Provided records:
---------------

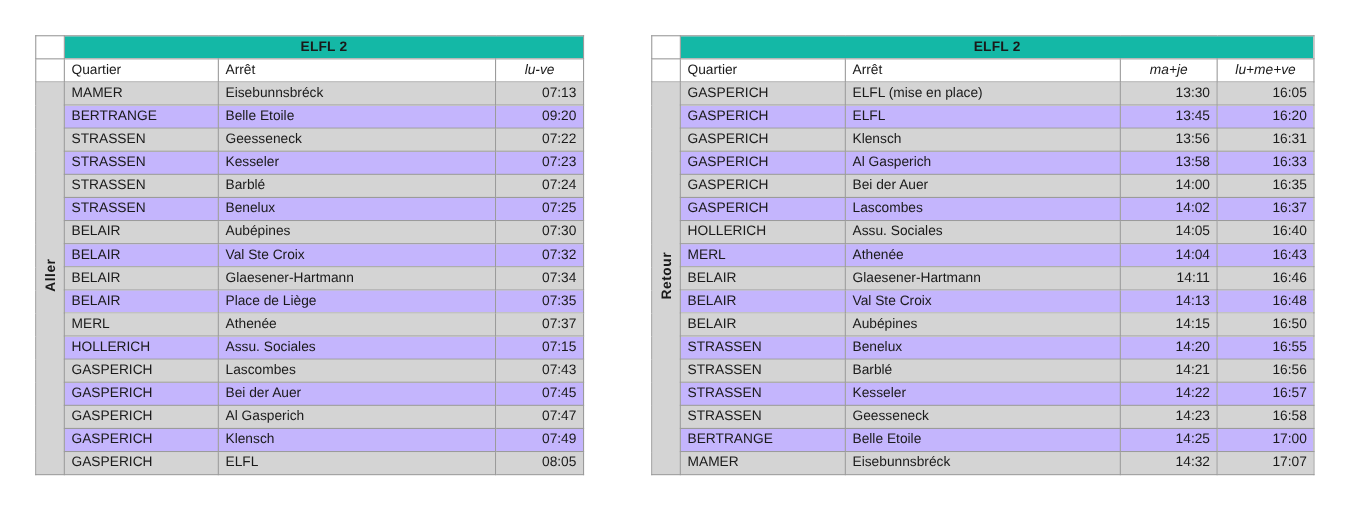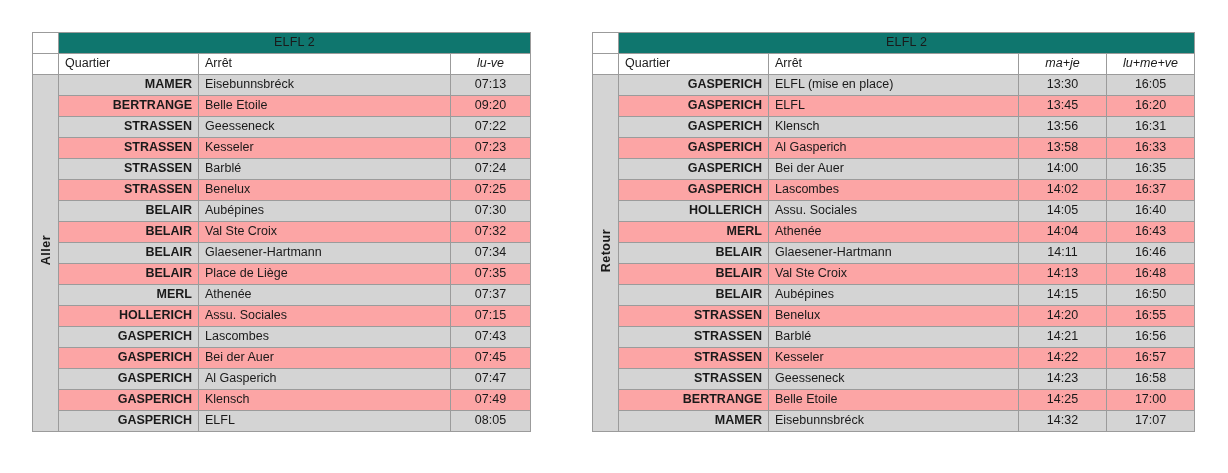--- a/index.html
+++ b/index.html
@@ -50,9 +50,9 @@
     box-sizing: border-box;
   }
   .title-cell {
-    background: #0f766e;
+    background: #14b8a6;
     color: #1a1a1a;
-    font-weight: normal;
+    font-weight: bold;
     text-align: center;
     font-size: 12.5px;
     letter-spacing: .2px;

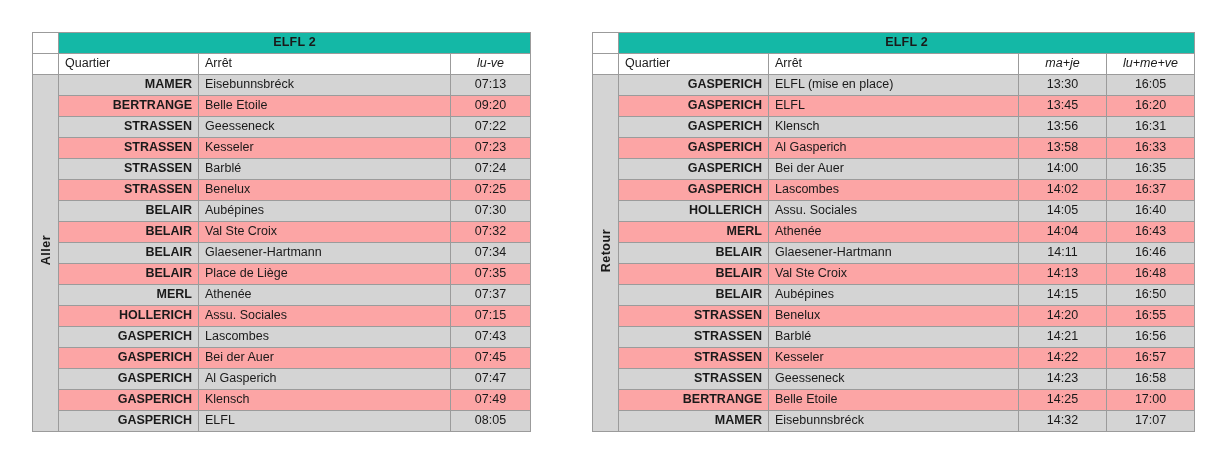--- a/index.html
+++ b/index.html
@@ -93,7 +93,7 @@
     border-left: 1px solid #3c3c3c;
     background: #ffffff;
   }
-  .q-cell { font-weight: bold; text-align: right; }
+  .q-cell { font-weight: normal; }
   .t-cell { text-align: center; }
   tr.shade td { background: #d4d4d4; }
   tr.plain td { background: #fca5a5; }

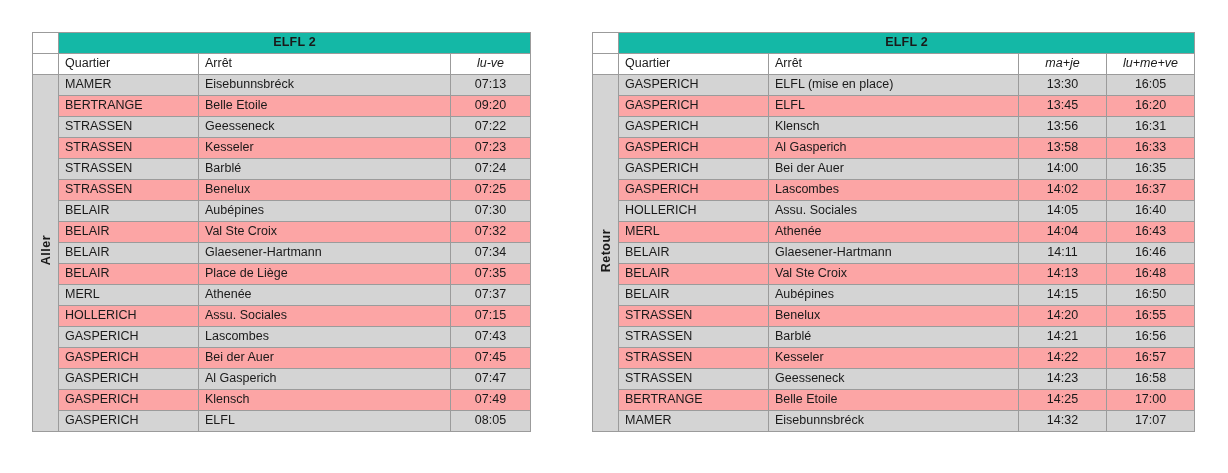--- a/index.html
+++ b/index.html
@@ -94,7 +94,7 @@
     background: #ffffff;
   }
   .q-cell { font-weight: normal; }
-  .t-cell { text-align: center; }
+  .t-cell { text-align: right; }
   tr.shade td { background: #d4d4d4; }
   tr.plain td { background: #fca5a5; }
 

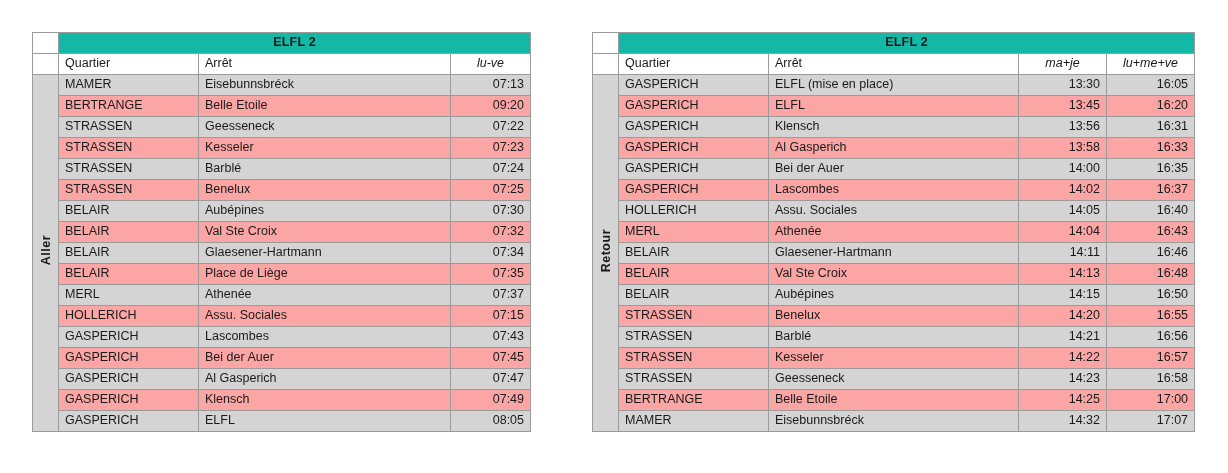--- a/index.html
+++ b/index.html
@@ -96,7 +96,7 @@
   .q-cell { font-weight: normal; }
   .t-cell { text-align: right; }
   tr.shade td { background: #d4d4d4; }
-  tr.plain td { background: #fca5a5; }
+  tr.plain td { background: #c4b5fd; }
 
   
   .left col.c-dir  { width: 26px; }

---------------

Exercise goal:
In your transcription of the listing above, match each line exactly and include no pictures.

Problem solution:
--- a/index.html
+++ b/index.html
@@ -50,9 +50,9 @@
     box-sizing: border-box;
   }
   .title-cell {
-    background: #0f766e;
+    background: #14b8a6;
     color: #1a1a1a;
-    font-weight: normal;
+    font-weight: bold;
     text-align: center;
     font-size: 12.5px;
     letter-spacing: .2px;

--- a/index.html
+++ b/index.html
@@ -93,7 +93,7 @@
     border-left: 1px solid #3c3c3c;
     background: #ffffff;
   }
-  .q-cell { font-weight: bold; text-align: right; }
+  .q-cell { font-weight: normal; }
   .t-cell { text-align: center; }
   tr.shade td { background: #d4d4d4; }
   tr.plain td { background: #fca5a5; }

--- a/index.html
+++ b/index.html
@@ -94,7 +94,7 @@
     background: #ffffff;
   }
   .q-cell { font-weight: normal; }
-  .t-cell { text-align: center; }
+  .t-cell { text-align: right; }
   tr.shade td { background: #d4d4d4; }
   tr.plain td { background: #fca5a5; }
 

--- a/index.html
+++ b/index.html
@@ -96,7 +96,7 @@
   .q-cell { font-weight: normal; }
   .t-cell { text-align: right; }
   tr.shade td { background: #d4d4d4; }
-  tr.plain td { background: #fca5a5; }
+  tr.plain td { background: #c4b5fd; }
 
   
   .left col.c-dir  { width: 26px; }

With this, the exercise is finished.